So – recently, there was a set of EMC/VMware cases (these will apply across the storage community) that triggered my colleagues Scott Drummonds (here) and Scott Lowe (here) to comment.
The scoop is that SIOC looks at the datastore as if it contains a fixed amount of IOps that can be “sunk”, and that when the SIOC threshold is met, the throttling mechanisms should have an effect on the guest-latency (which is the trigger in the first place).
In a basic sense, this is is one of the factors which results in the threshold values based on disk rotational speed/types.
If the threshold is triggered, and SIOC kicks in, but doesn’t see the expected change in guest latency, it figures “something else must be contending for IO”.

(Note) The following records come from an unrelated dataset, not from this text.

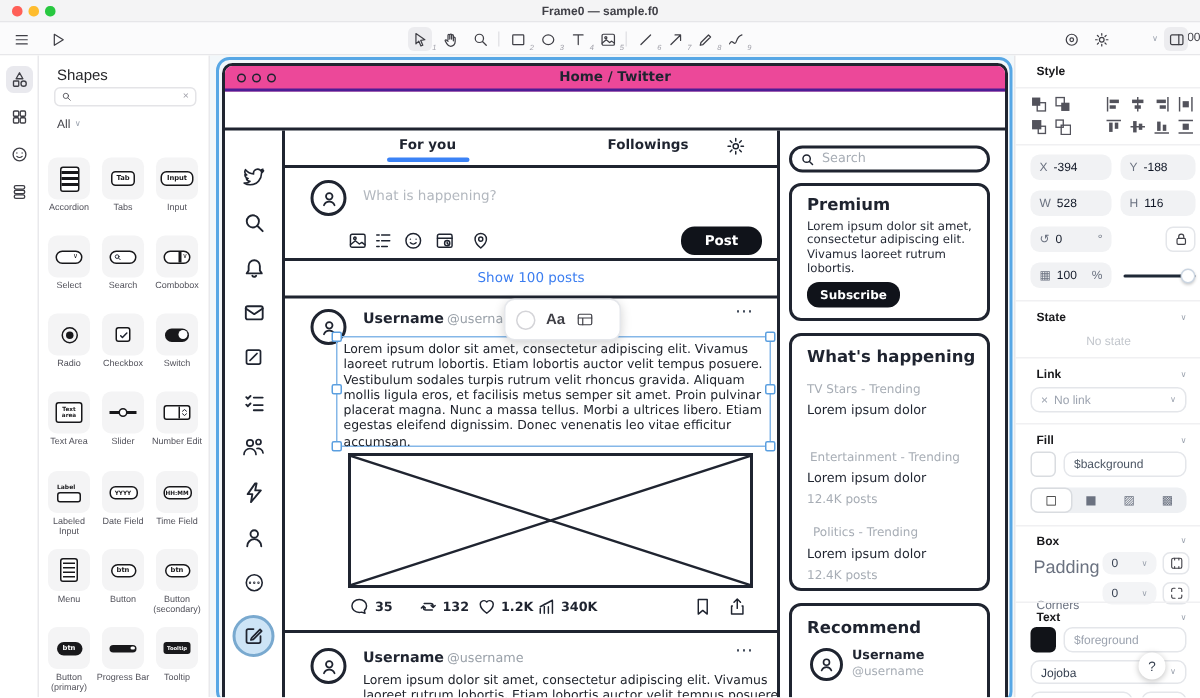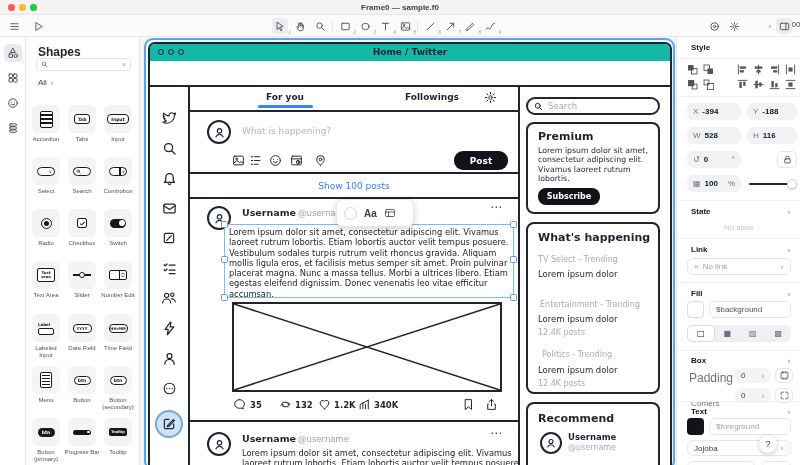--- a/index.html
+++ b/index.html
@@ -22,51 +22,51 @@
 .tool.active{background:#ececef}
 .tool .key{position:absolute;right:-3px;bottom:-1px;font-size:5px;color:#a1a1aa}
 .tsep{position:absolute;top:6px;width:1px;height:10px;background:#e4e4e7}
 .zoom-lv{position:absolute;top:5px;font-size:8px;color:#3f3f46}
 
 .rail{position:absolute;left:0;top:37px;width:26px;height:428px;background:#fff;border-right:1px solid #e9e9ec}
 .rail-btn{position:absolute;left:4px;width:18px;height:18px;border-radius:5px;display:flex;align-items:center;justify-content:center;color:#52525b}
 .rail-btn.active{background:#e9e9ee;color:#18181b}
 
 .shapes{position:absolute;left:26px;top:37px;width:114px;height:428px;background:#fff;border-right:1px solid #e9e9ec}
-.sh-title{position:absolute;left:12px;top:8px;font-size:12px;font-weight:bold;color:#27272a}
+.sh-title{position:absolute;left:12px;top:8px;font-size:10px;font-weight:normal;color:#27272a}
 .sh-search{position:absolute;left:10px;top:21px;width:95px;height:13px;border:1px solid #e4e4e7;border-radius:4px;display:flex;align-items:center;padding:0 4px;gap:3px;color:#a1a1aa}
 .sh-filter{position:absolute;left:12px;top:41px;font-size:8px;color:#3f3f46;display:flex;gap:3px;align-items:center}
 .chev{font-size:5.5px;color:#9ca3af;font-family:"DejaVu Sans",sans-serif}
 .card{position:absolute;width:28px;height:28px;background:#f4f4f5;border-radius:6px;display:flex;align-items:center;justify-content:center}
 .clabel{position:absolute;width:36px;text-align:center;font-size:6px;line-height:6.5px;color:#52525b}
 .skbox{border:1.5px solid #18181b;background:#fff}
 .skpill{border:1.5px solid #18181b;border-radius:5px;background:#fff;display:flex;align-items:center;justify-content:center}
 .sktxt{font-family:"DejaVu Sans",sans-serif;font-weight:bold;color:#18181b}
 .hl{height:1.5px;background:#18181b;width:80%;display:block;margin:0 auto}
 
 .canvas{position:absolute;left:140px;top:37px;width:536px;height:428px;background:#f2f7fa;overflow:hidden}
 .selframe{position:absolute;left:4px;top:1px;width:531px;height:432px;border:2px solid #57a7e5;border-radius:9px}
 .win{position:absolute;left:8px;top:5px;width:524px;height:426px;background:#fff;border:2px solid #1f2430;border-radius:7px 7px 0 0;overflow:hidden}
-.win-head{position:absolute;left:0;top:0;width:100%;height:17px;background:#14b8a6;border-bottom:2px solid #14b8a6;display:flex;align-items:center;justify-content:center}
+.win-head{position:absolute;left:0;top:0;width:100%;height:17px;background:#ec4899;border-bottom:2px solid #4c1d95;display:flex;align-items:center;justify-content:center}
 .wdot{width:6px;height:6px;border:1.4px solid #1f2430;border-radius:50%;display:block}
 .urlbar{position:absolute;left:5px;top:21px;width:510px;height:17px;border:2px solid #1f2430;border-radius:10px;display:flex;align-items:center;padding-left:10px}
 .hline{position:absolute;height:2px;background:#1f2430}
 .vline{position:absolute;width:2px;background:#1f2430}
 .navic{position:absolute;left:10px;width:18px;height:18px;display:flex;align-items:center;justify-content:center}
 .avatar{position:absolute;border:2px solid #1f2430;border-radius:50%;background:#fff;display:flex;align-items:center;justify-content:center}
 .selblock{position:absolute;border:1.5px solid #85b7e8}
 .handle{position:absolute;width:7px;height:7px;background:#fff;border:1.5px solid #5b9fe0;border-radius:1.5px}
 .gray{color:#9aa1a9}
 .ctxbar{position:absolute;left:196px;top:162px;width:78px;height:28px;background:#fff;border:1px solid #e5e7eb;border-radius:7px;box-shadow:0 2px 7px rgba(0,0,0,.18);display:flex;align-items:center;padding:0 7px;gap:7px}
 
 .spanel{position:absolute;left:676px;top:37px;width:124px;height:428px;background:#fff;border-left:1px solid #e7e7ea}
 .sp-h{position:absolute;left:14px;font-size:8px;font-weight:bold;color:#18181b}
 .sp-div{position:absolute;left:0;width:124px;height:1px;background:#f0f0f2}
 .sp-input{position:absolute;height:17px;background:#f1f2f4;border-radius:6px;display:flex;align-items:center;padding:0 6px;gap:4px;font-size:8px;color:#6b7280}
-.sp-input b{color:#111827;font-weight:bold}
+.sp-input b{color:#111827;font-weight:normal}
 .sp-chev{position:absolute;left:110px;font-size:5.5px;color:#9ca3af;font-family:"DejaVu Sans",sans-serif}
 .icobtn{position:absolute;display:flex;align-items:center;justify-content:center;color:#52525b}
 .dd{position:absolute;border:1px solid #e4e6ea;border-radius:6px;display:flex;align-items:center;padding:0 6px;gap:4px;font-size:8px;color:#9ca3af;background:#fff}
 .seg{position:absolute;left:10px;width:104px;height:17px;background:#eef0f3;border-radius:6px;display:flex}
 .seg span{flex:1;display:flex;align-items:center;justify-content:center;font-family:"DejaVu Sans",sans-serif;font-size:8px;color:#6b7280}
 .seg .sel{background:#fff;border:1px solid #d9dce0;border-radius:5px;color:#111}
 .help{position:absolute;left:82px;top:398px;width:18px;height:18px;border-radius:50%;background:#fff;box-shadow:0 1px 4px rgba(0,0,0,.25);display:flex;align-items:center;justify-content:center;font-size:9px;color:#374151;z-index:5}
 </style>
 </head>
 <body>
@@ -597,21 +597,21 @@
       </div>
 
       <div style="position:absolute;left:376px;top:78px;width:134px;height:92px;border:2px solid #1f2430;border-radius:8px">
         <b style="position:absolute;left:10px;top:6px;font-size:11px">Premium</b>
         <div style="position:absolute;left:10px;top:22px;width:116px;font-size:7.8px;line-height:9.4px" class="sk">Lorem ipsum dolor sit amet, consectetur adipiscing elit. Vivamus laoreet rutrum lobortis.</div>
         <span style="position:absolute;left:10px;top:64px;width:62px;height:17px;background:#10131a;border-radius:8px;color:#fff;display:flex;align-items:center;justify-content:center;font-size:8px;font-weight:bold" class="sk">Subscribe</span>
       </div>
 
       <div style="position:absolute;left:376px;top:178px;width:134px;height:172px;border:2px solid #1f2430;border-radius:8px">
         <b style="position:absolute;left:10px;top:7px;font-size:11px">What's happening</b>
-        <span style="position:absolute;left:10px;top:31px;font-size:8px;color:#a7adb5" class="sk">TV Select - Trending</span>
+        <span style="position:absolute;left:10px;top:31px;font-size:8px;color:#a7adb5" class="sk">TV Stars - Trending</span>
         <span style="position:absolute;left:10px;top:45px;font-size:8.5px" class="sk">Lorem ipsum dolor</span>
         <span style="position:absolute;left:12px;top:76px;font-size:8px;color:#a7adb5" class="sk">Entertainment - Trending</span>
         <span style="position:absolute;left:10px;top:90px;font-size:8.5px" class="sk">Lorem ipsum dolor</span>
         <span style="position:absolute;left:10px;top:104px;font-size:8px;color:#a7adb5" class="sk">12.4K posts</span>
         <span style="position:absolute;left:14px;top:126px;font-size:8px;color:#a7adb5" class="sk">Politics - Trending</span>
         <span style="position:absolute;left:10px;top:141px;font-size:8.5px" class="sk">Lorem ipsum dolor</span>
         <span style="position:absolute;left:10px;top:155px;font-size:8px;color:#a7adb5" class="sk">12.4K posts</span>
       </div>
 
       <div style="position:absolute;left:376px;top:358px;width:134px;height:70px;border:2px solid #1f2430;border-radius:8px">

If that happens – you may see an event in the log that reads:
“External I/O workload detected on shared datastore running Storage I/O (SIOC) for congestion management.”
And there is a KB article with more detail:
http://kb.vmware.com/kb/1020651
Now, Scott/Scott’s discussion on this was great, and I don’t want to repeat their content (check them out).
Let me tell you why (except perhaps the slightly over the top scary KB article text) why I think this is a FEATURE, not a bug.
In essence, it’s a example of where VMware is trying to go long term re: resource management/coordination of storage, just like they do in the scheduler for CPU, and how they manage host memory.
In the early days of storage resource management in vSphere (aka today), VMware looks at the datastore as being able to provide “a fixed” (but unknown) quantity of a set of services. Using queue management, they are trying to provide some scheduling of storage resources.
Storage/Networking resource management is a MUCH different (harder?) problem than CPU/memory scheduling as the resources are:
- not in the host itself
- subject to the insane amount of architectural variability in storage subsystems (whereas the CPU/memory subsystems of x86 server are much more common)
- subject to external contention by a set of widely variable “other factors” beyond vSphere’s control.
That last bullet was the trigger of case here – the customer was replicating the datastore, and it was being contended with the array-internal replication load, which SIOC had no awareness of.
So – what to do?
A: look for the error. It MIGHT mean that you have something wrong you should investigate. If you look into it and sure enough, everything is fine (or if you’re undergoing a RAID rebuild, or replicating, or some other load), you can always acknowledge the alarm. Sometimes, on the other hand – it will reflect an issue in the network, or in the storage configuration in some other way.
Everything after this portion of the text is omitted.